* Problem details
Only the text of the records belongs in the answer, copied exactly, with every picture omitted.

(Data records)

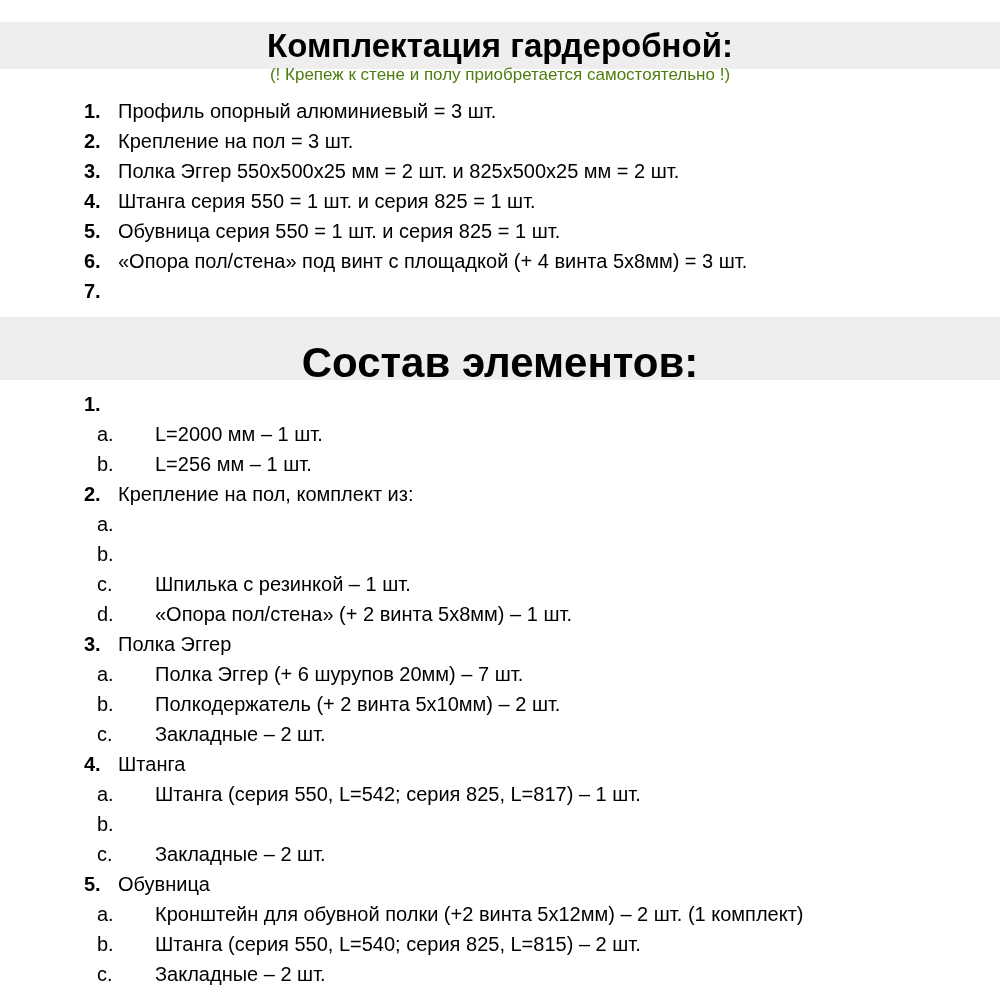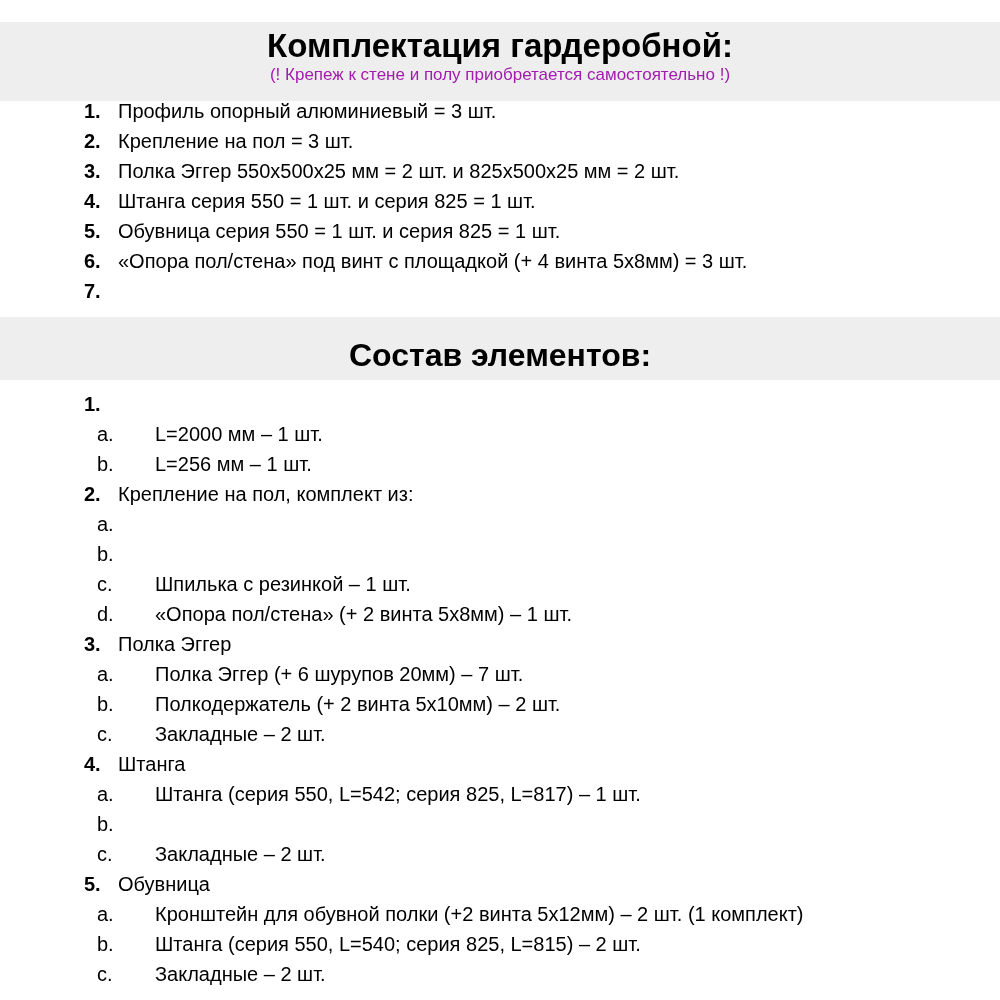--- a/index.html
+++ b/index.html
@@ -23,7 +23,7 @@
     background: #eeeeee;
     text-align: center;
   }
-  .band-1 { top: 22px; height: 79px; }
+  .band-1 { top: 22px; height: 47px; }
   .band-2 { top: 317px; height: 63px; }
   .band h1, .band h2 {
     margin: 0;

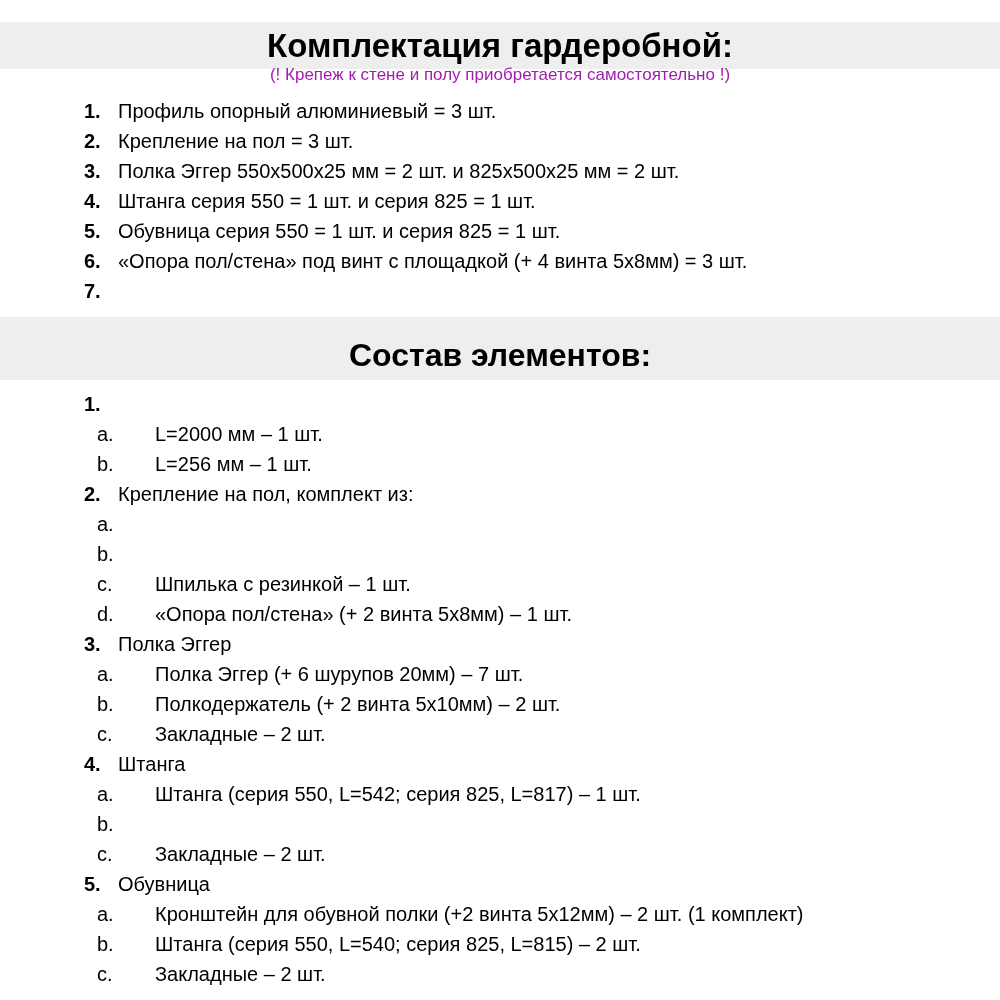--- a/index.html
+++ b/index.html
@@ -39,7 +39,7 @@
     margin: 1px 0 0 0;
     font-size: 17px;
     line-height: 20px;
-    color: #a21caf;
+    color: #4d7c0f;
   }
   .band-2 h2 {
     padding-top: 20px;

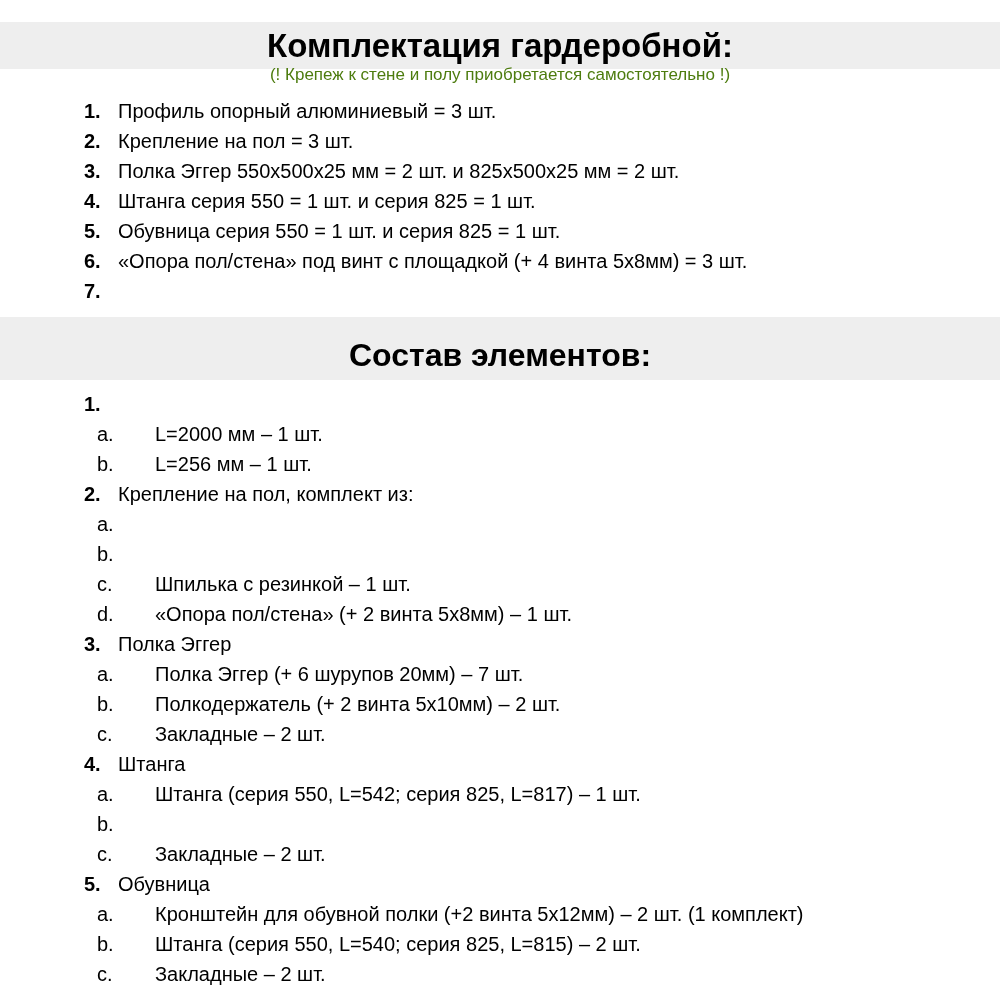--- a/index.html
+++ b/index.html
@@ -42,8 +42,8 @@
     color: #4d7c0f;
   }
   .band-2 h2 {
-    padding-top: 20px;
-    font-size: 32px;
+    padding-top: 28px;
+    font-size: 42px;
     line-height: 36px;
   }
   .list {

* Solution to the exercise
--- a/index.html
+++ b/index.html
@@ -23,7 +23,7 @@
     background: #eeeeee;
     text-align: center;
   }
-  .band-1 { top: 22px; height: 79px; }
+  .band-1 { top: 22px; height: 47px; }
   .band-2 { top: 317px; height: 63px; }
   .band h1, .band h2 {
     margin: 0;

--- a/index.html
+++ b/index.html
@@ -39,7 +39,7 @@
     margin: 1px 0 0 0;
     font-size: 17px;
     line-height: 20px;
-    color: #a21caf;
+    color: #4d7c0f;
   }
   .band-2 h2 {
     padding-top: 20px;

--- a/index.html
+++ b/index.html
@@ -42,8 +42,8 @@
     color: #4d7c0f;
   }
   .band-2 h2 {
-    padding-top: 20px;
-    font-size: 32px;
+    padding-top: 28px;
+    font-size: 42px;
     line-height: 36px;
   }
   .list {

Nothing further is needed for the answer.